┌─ Provided records
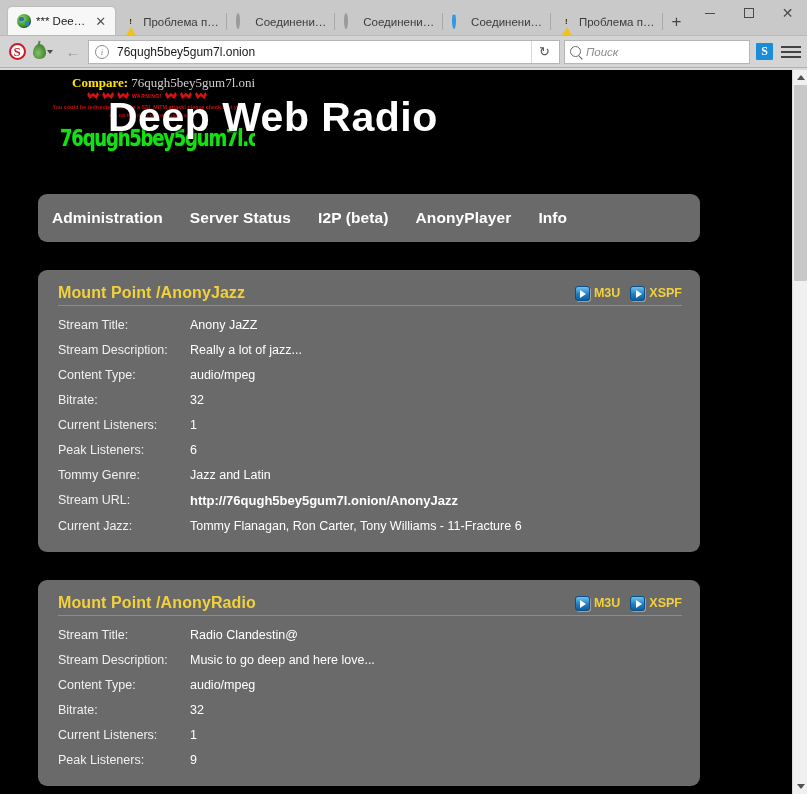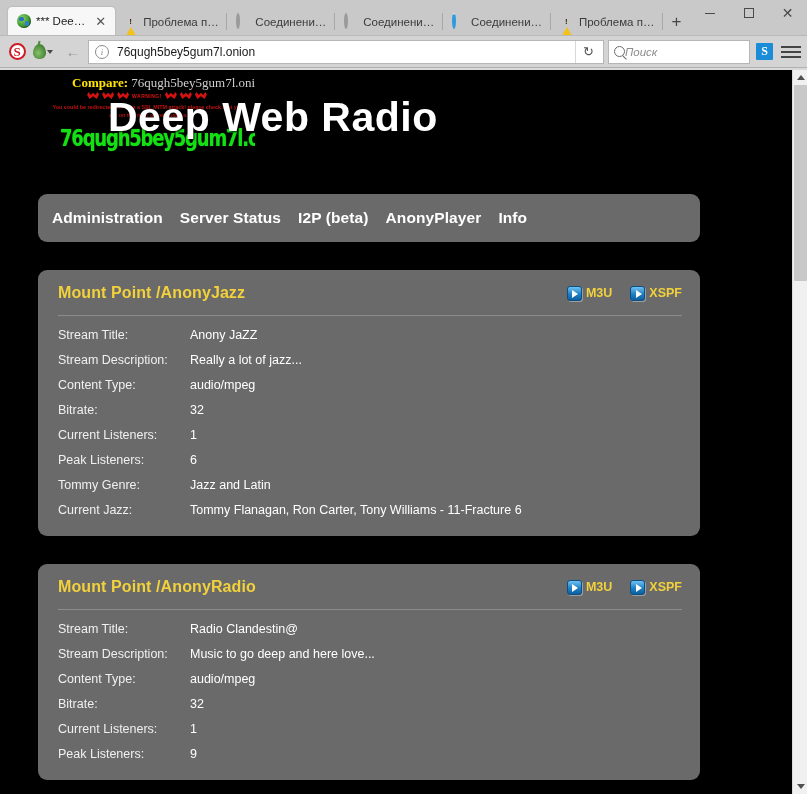"Поиск" .searchbar { gap: none -> 5px; width: 142px -> 186px }
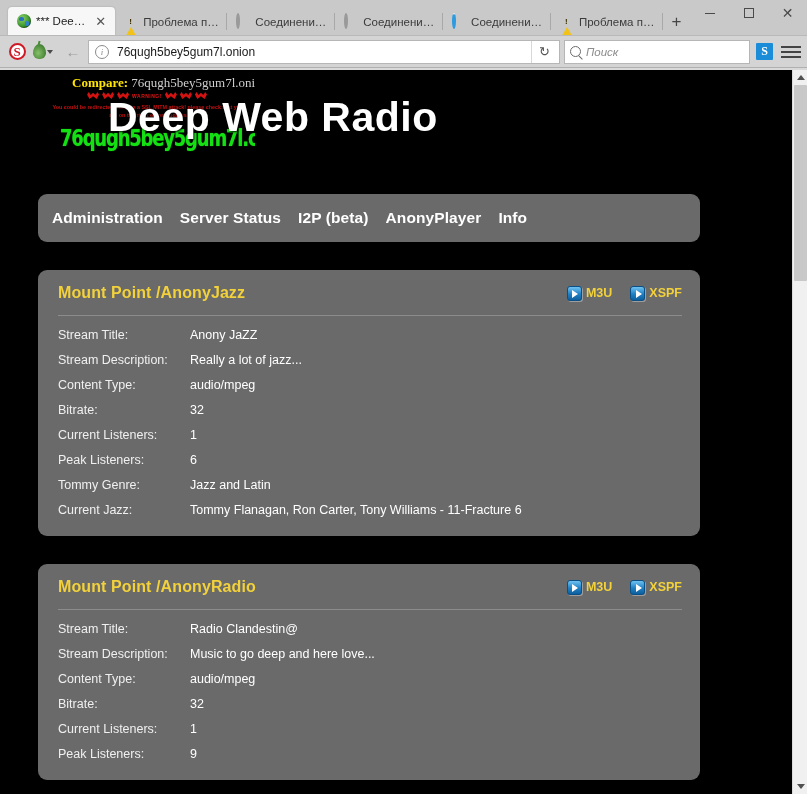"Administration" .navpanel { gap: 17px -> 27px }
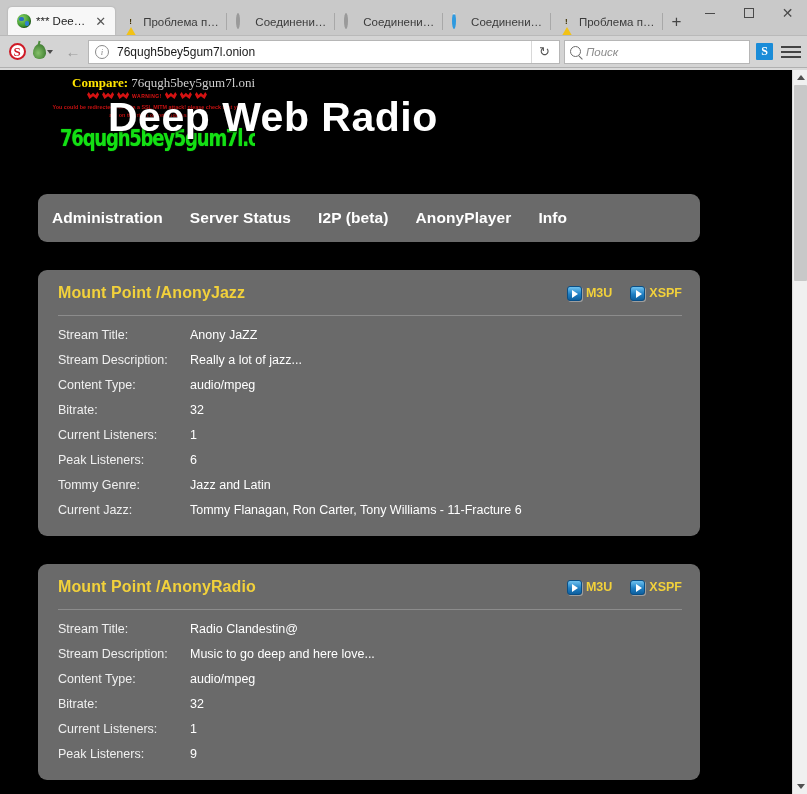"Mount Point /AnonyJazz" .panel-head { padding-bottom: 13px -> 3px }
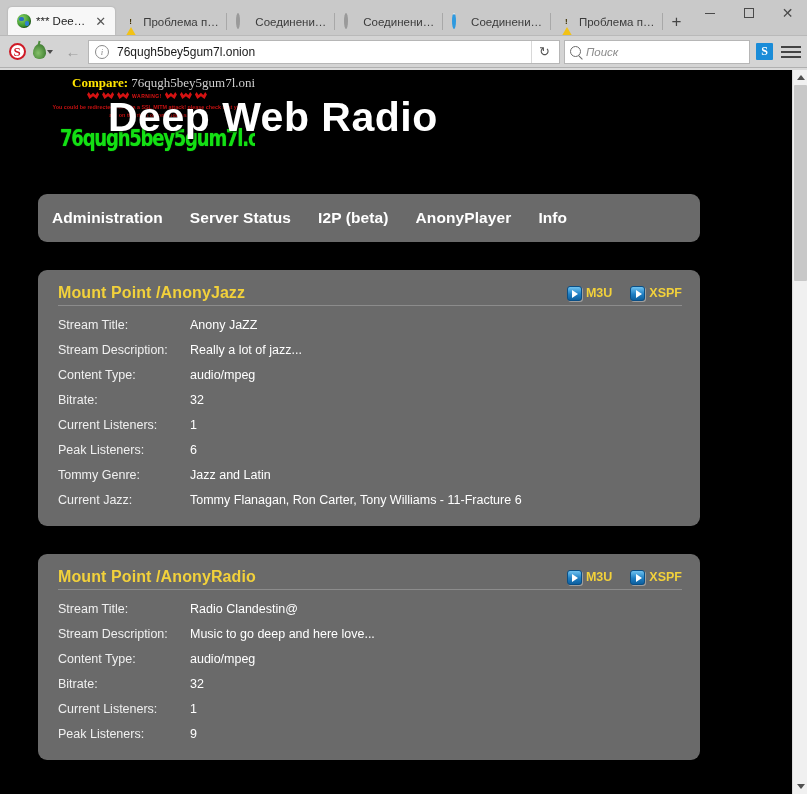"M3U" .plinks { gap: 18px -> 10px }
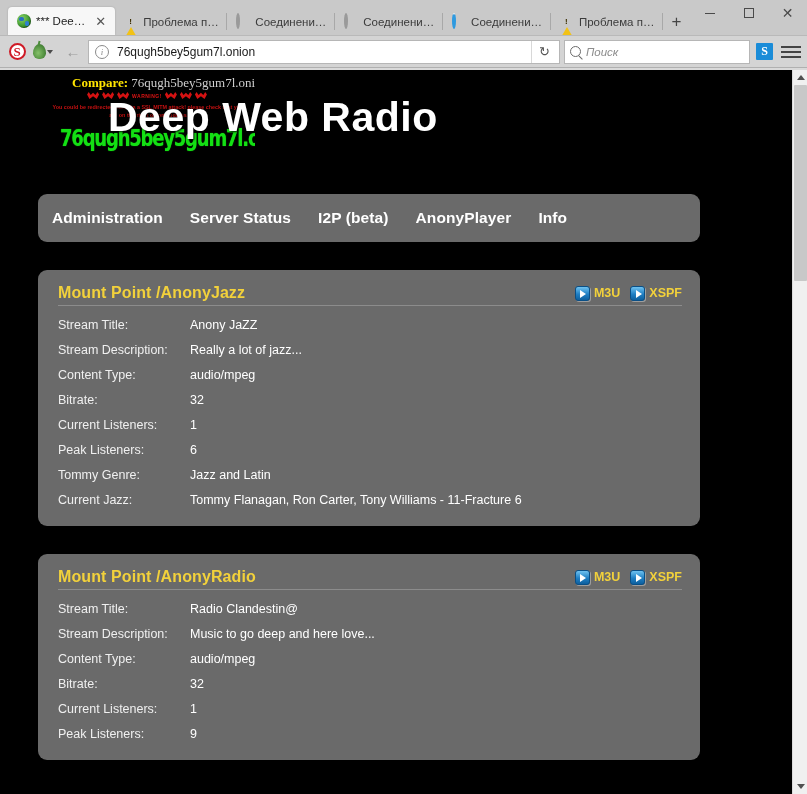"Stream URL:" tr { html: none -> <tr> <td>Stream URL:</td> <td>http://76qugh5bey5gum7l.onion/AnonyJazz</td> </tr> }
└─
=== Assignment ===
Except for the pictures, set down each line of the records exactly as it appears.

=== Response to the task ===
"Поиск" .searchbar { gap: none -> 5px; width: 142px -> 186px }
"Administration" .navpanel { gap: 17px -> 27px }
"Mount Point /AnonyJazz" .panel-head { padding-bottom: 13px -> 3px }
"M3U" .plinks { gap: 18px -> 10px }
"Stream URL:" tr { html: none -> <tr> <td>Stream URL:</td> <td>http://76qugh5bey5gum7l.onion/AnonyJazz</td> </tr> }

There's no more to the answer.